IMF in Kenya, holds talks on new funding
NAIROBI, May 12 (Reuters) A long awaited International Monetary Fund (IMF) mission is in Kenya to discuss a new loan programme for the July 2006-June 2007 fiscal year, the finance ministry said in a statement seen by Reuters today.
The delegation is in the east African country following a meeting by Finance Minister Amos Kimunya at the end of March with the IMF's Managing Director Rodrigo Rato on Kenya's anti-corruption efforts.
The IMF and World Bank recently said they were delaying millions of dollars in aid to Kenya due to corruption scandals that have rocked President Mwai Kibaki's government.
The Netherlands said last month it was suspending aid to Kenya worth 118 million dollars euros over corruption concerns.

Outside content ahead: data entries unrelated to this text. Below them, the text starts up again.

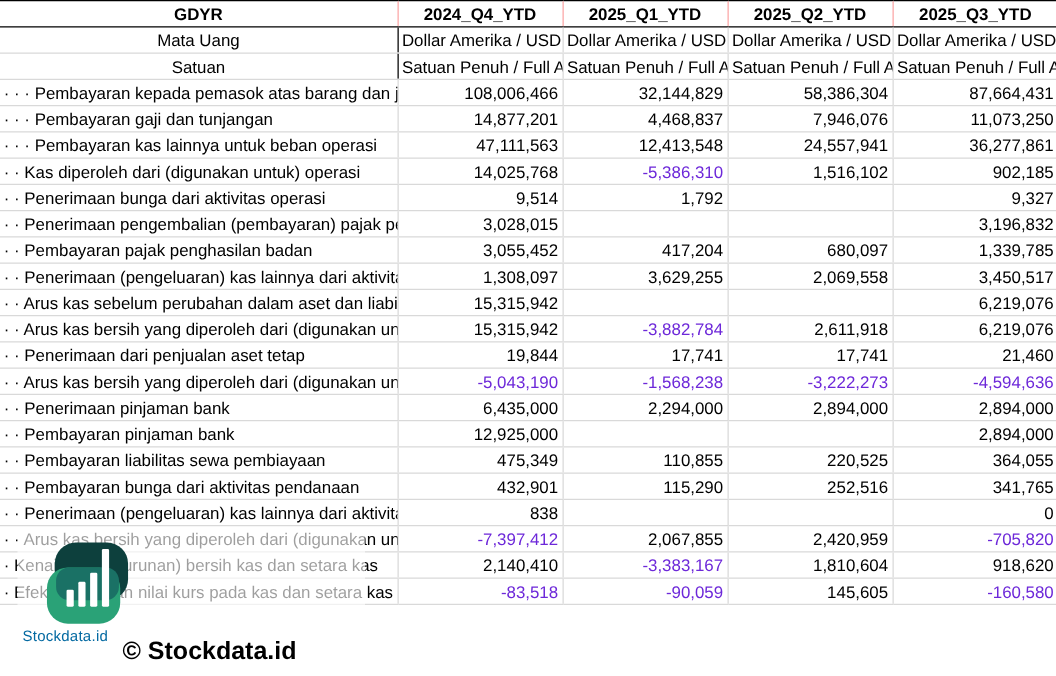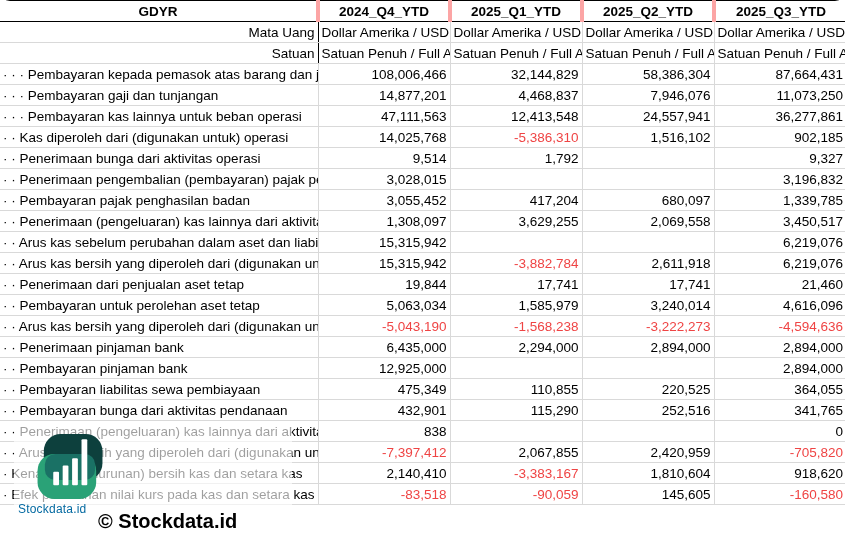--- a/index.html
+++ b/index.html
@@ -5,7 +5,7 @@
   html,body{margin:0;padding:0;background:#fff;}
   .screen{
     position:relative;width:845px;height:541px;overflow:hidden;background:#fff;
-    font-family:"Liberation Sans",sans-serif;font-size:13.5px;color:#000;border-radius:10px;
+    font-family:"Liberation Sans",sans-serif;font-size:13.5px;color:#000;
   }
   table{border-collapse:collapse;table-layout:fixed;width:846px;}
   td,th{height:20px;padding:0 3px;overflow:hidden;white-space:nowrap;vertical-align:middle;font-size:13.5px;}

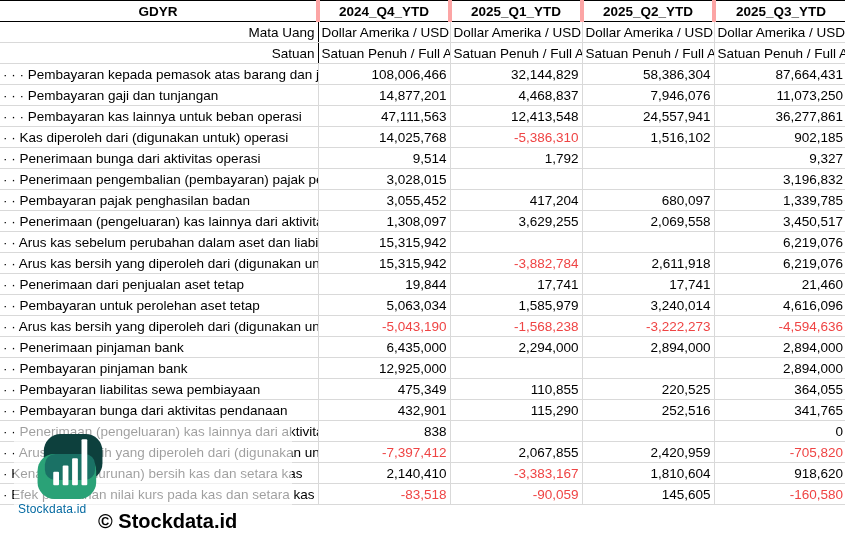--- a/index.html
+++ b/index.html
@@ -11,7 +11,7 @@
   td,th{height:20px;padding:0 3px;overflow:hidden;white-space:nowrap;vertical-align:middle;font-size:13.5px;}
   .r-head{height:21px;}
   .r-head th{border-top:1px solid #000;border-bottom:1px solid #000;font-weight:bold;text-align:center;}
-  .r-head th.period{border-left:4px solid #fca5a5;}
+  .r-head th.period{border-left:1px solid #fca5a5;}
   .r-meta td{border-bottom:1px solid #d9d9d9;text-align:right;}
   .r-meta td.p-first{border-left:1px solid #000;}
   .r-meta td.p-rest{border-left:1px solid #d9d9d9;}

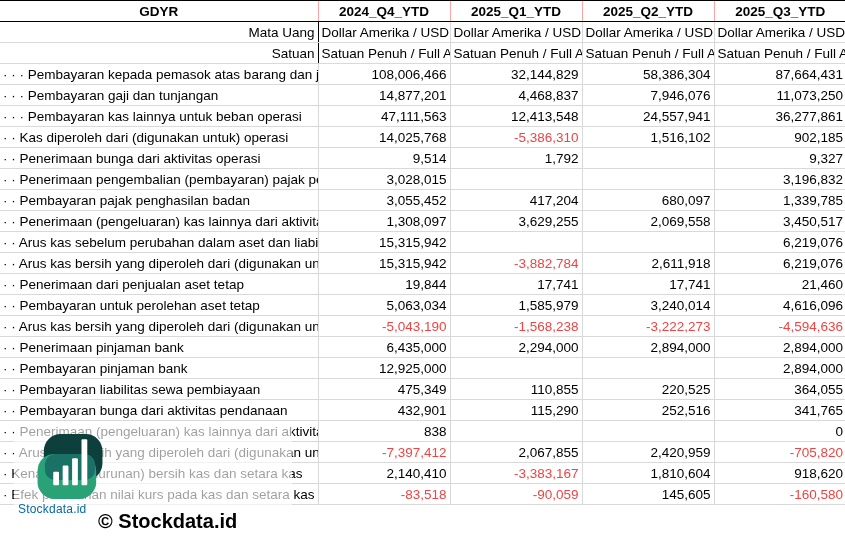--- a/index.html
+++ b/index.html
@@ -12,7 +12,7 @@
   .r-head{height:21px;}
   .r-head th{border-top:1px solid #000;border-bottom:1px solid #000;font-weight:bold;text-align:center;}
   .r-head th.period{border-left:1px solid #fca5a5;}
-  .r-meta td{border-bottom:1px solid #d9d9d9;text-align:right;}
+  .r-meta td{border-bottom:1px solid #d9d9d9;text-align:center;}
   .r-meta td.p-first{border-left:1px solid #000;}
   .r-meta td.p-rest{border-left:1px solid #d9d9d9;}
   tbody td{border-bottom:1px solid #d9d9d9;border-left:1px solid #d9d9d9;}

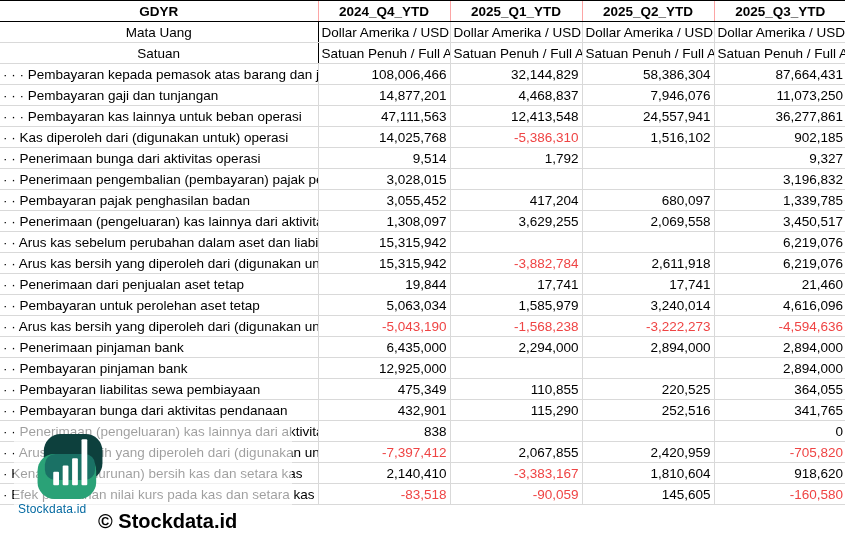--- a/index.html
+++ b/index.html
@@ -19,7 +19,7 @@
   tbody td:first-child{border-left:none;}
   .c-label{text-align:left;}
   .num{text-align:right;}
-  .neg{color:#ef4444;}
+  .neg{color:#6d28d9;}
   
   .wm{position:absolute;left:14px;top:422px;width:278px;height:117px;pointer-events:none;}
   .wm-bg{position:absolute;left:0;top:0;right:0;bottom:0;background:rgba(255,255,255,0.62);border-radius:9px;}

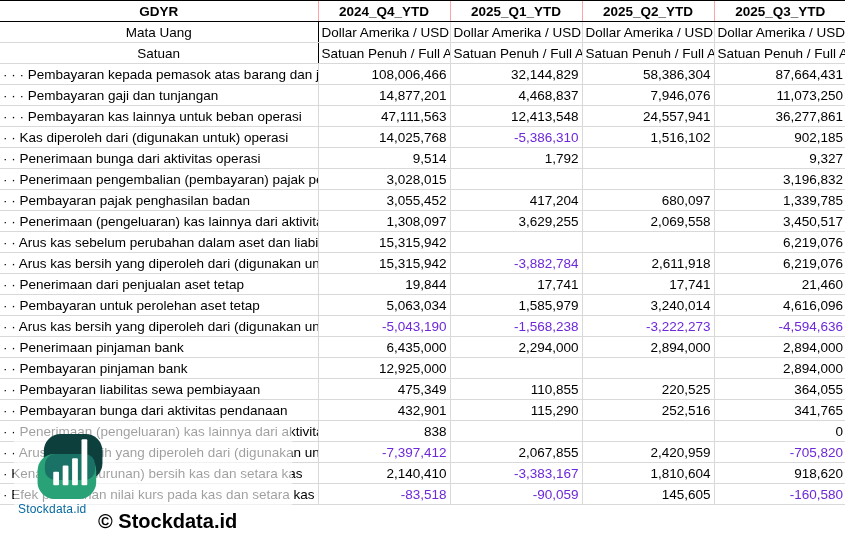--- a/index.html
+++ b/index.html
@@ -142,13 +142,6 @@
       <td class="num">21,460</td>
     </tr>
         <tr>
-      <td class="c-label">· · Pembayaran untuk perolehan aset tetap</td>
-      <td class="num">5,063,034</td>
-      <td class="num">1,585,979</td>
-      <td class="num">3,240,014</td>
-      <td class="num">4,616,096</td>
-    </tr>
-        <tr>
       <td class="c-label">· · Arus kas bersih yang diperoleh dari (digunakan untuk) aktivitas investasi</td>
       <td class="num neg">-5,043,190</td>
       <td class="num neg">-1,568,238</td>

''The review mission...arrived in the country...with a view to reaching an agreement on a letter of intent by mid-May 2006 and agreeing on an economic reform programme for financial year 2006/07,'' the statement released late yesterday said.
The mission, which will be in Kenya for two weeks, has already met with finance ministry officials and is scheduled to hold discussions with more government officials, businessmen and civil societies.
IMF and government officials were not available for further comment.
East Africa's biggest economy has been hit by two main corruption scandals. Revelations in the Anglo Leasing scam and a separate and even bigger scandal known as the Goldenberg saga have forced three ministers to quit in Kibaki's biggest crisis since taking power in 2002 on pledges to end rampant graft.
But donors have said the resignations are not enough.
Donor aid contributes slightly less than 10 per cent of Kenya's annual budget of about 5.8 billion dollars.